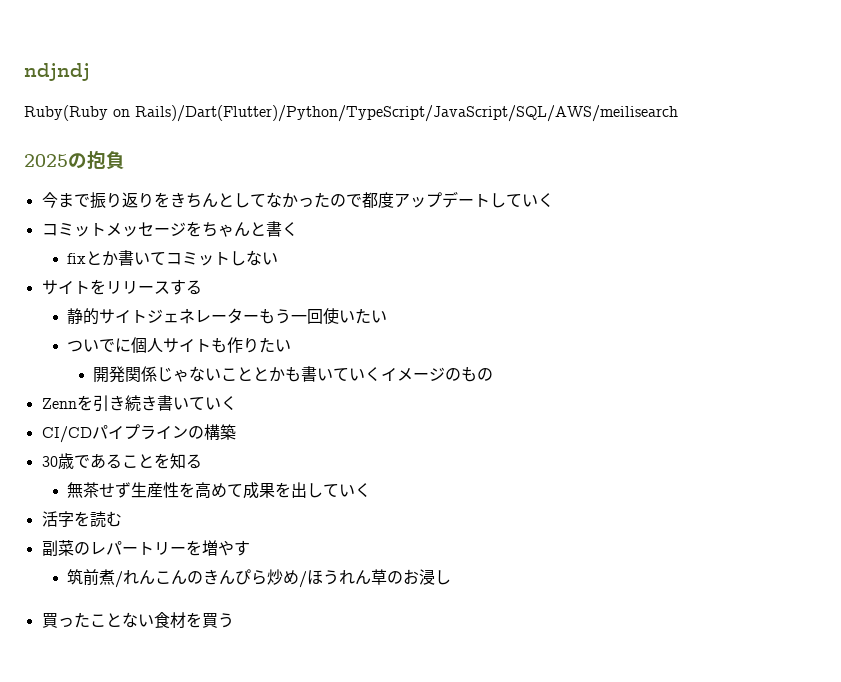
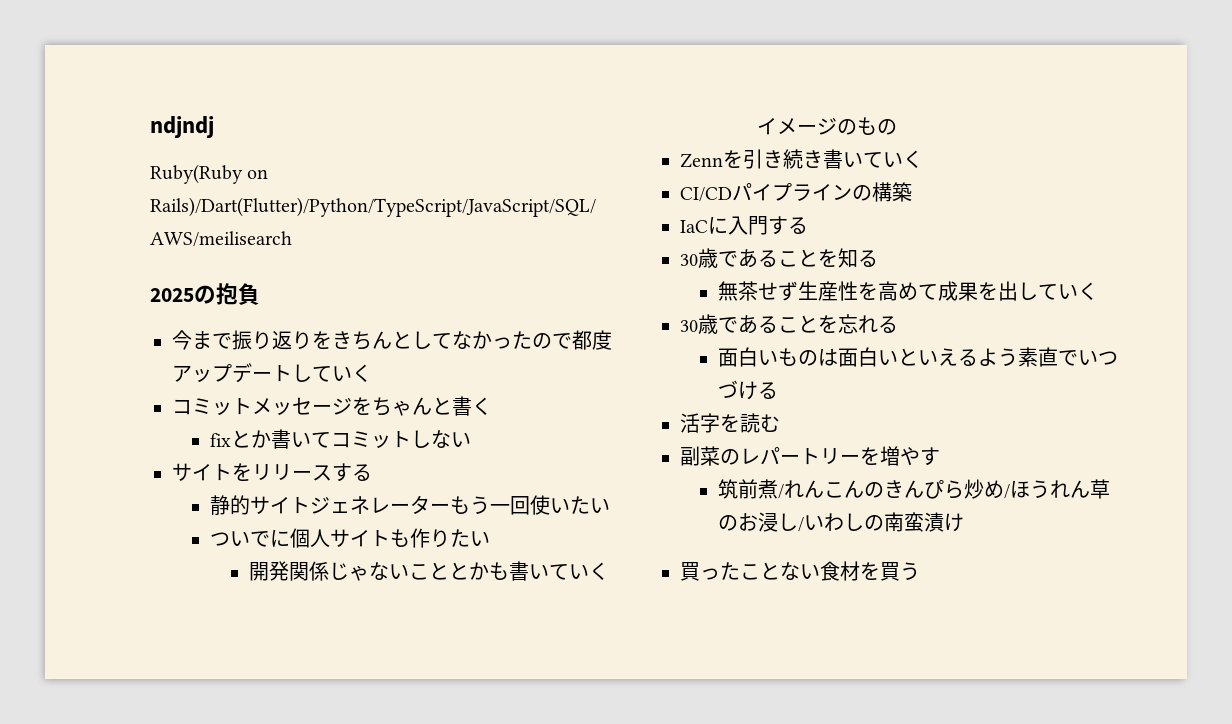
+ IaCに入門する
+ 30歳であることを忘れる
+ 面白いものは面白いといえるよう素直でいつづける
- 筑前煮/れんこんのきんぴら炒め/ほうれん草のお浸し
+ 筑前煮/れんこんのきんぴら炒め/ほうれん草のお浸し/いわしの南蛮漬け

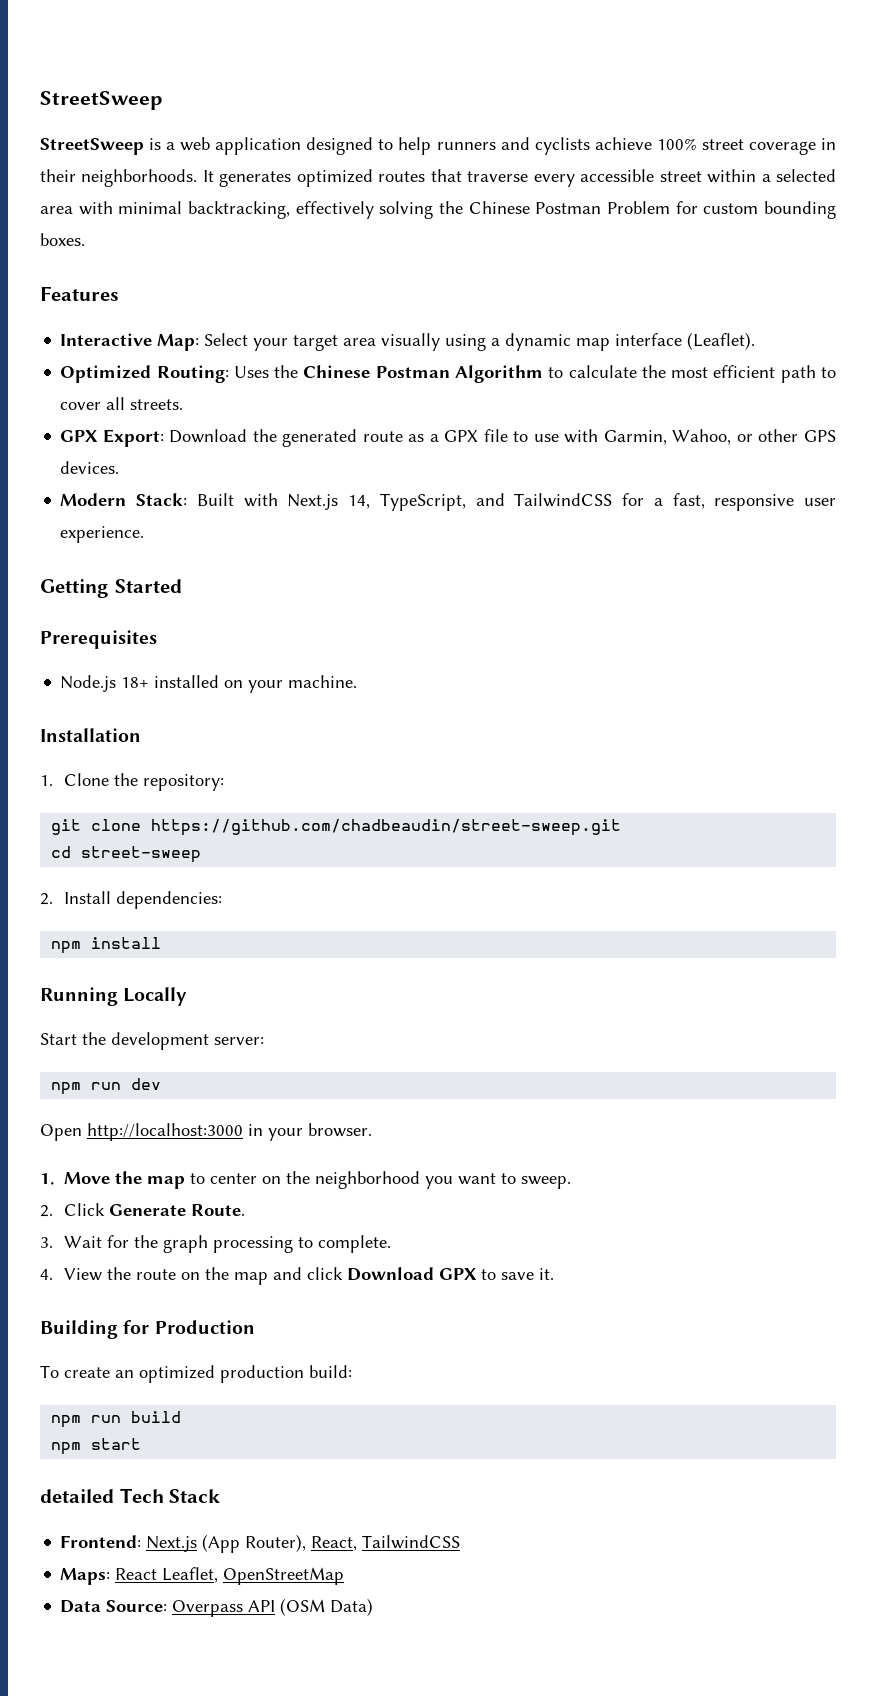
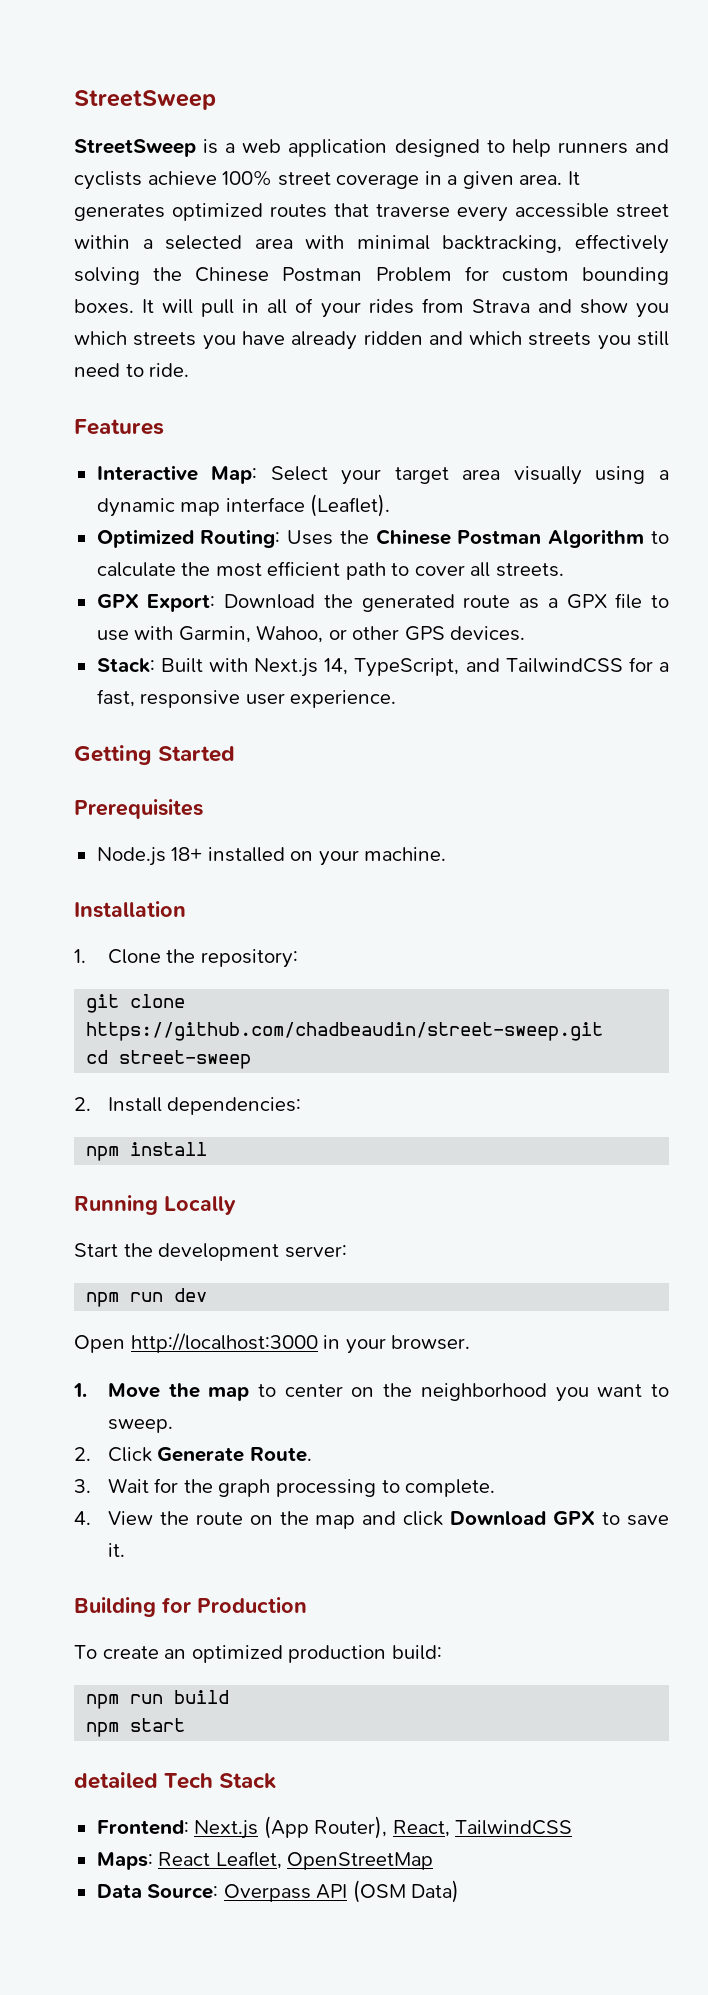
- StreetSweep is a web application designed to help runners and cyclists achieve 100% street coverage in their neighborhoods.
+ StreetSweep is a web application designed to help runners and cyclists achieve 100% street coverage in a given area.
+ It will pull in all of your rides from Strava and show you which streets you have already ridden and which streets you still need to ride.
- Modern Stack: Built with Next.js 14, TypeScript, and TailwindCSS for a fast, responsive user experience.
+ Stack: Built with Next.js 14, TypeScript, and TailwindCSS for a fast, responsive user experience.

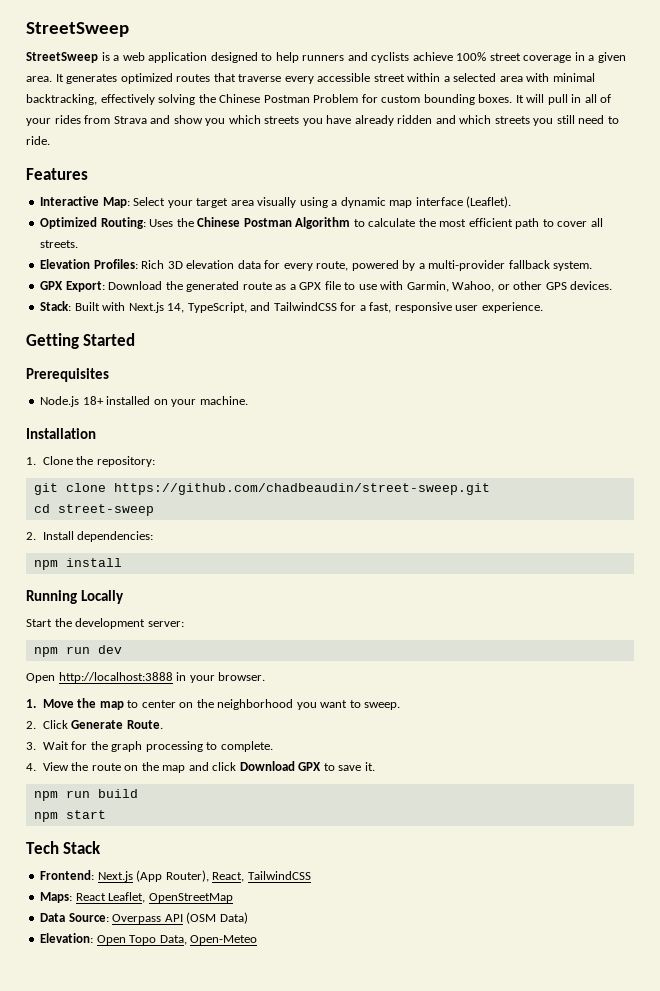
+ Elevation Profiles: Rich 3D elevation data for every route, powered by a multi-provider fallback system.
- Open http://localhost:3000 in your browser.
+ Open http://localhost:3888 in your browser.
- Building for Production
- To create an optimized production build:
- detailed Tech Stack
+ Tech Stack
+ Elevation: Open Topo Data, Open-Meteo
● ● ●
| What you are asked to do |
Retype, exactly as shown, the lines from the one with "- detailed Tech Stack" through the end of the records.

| Result of this exercise |
- detailed Tech Stack
+ Tech Stack
+ Elevation: Open Topo Data, Open-Meteo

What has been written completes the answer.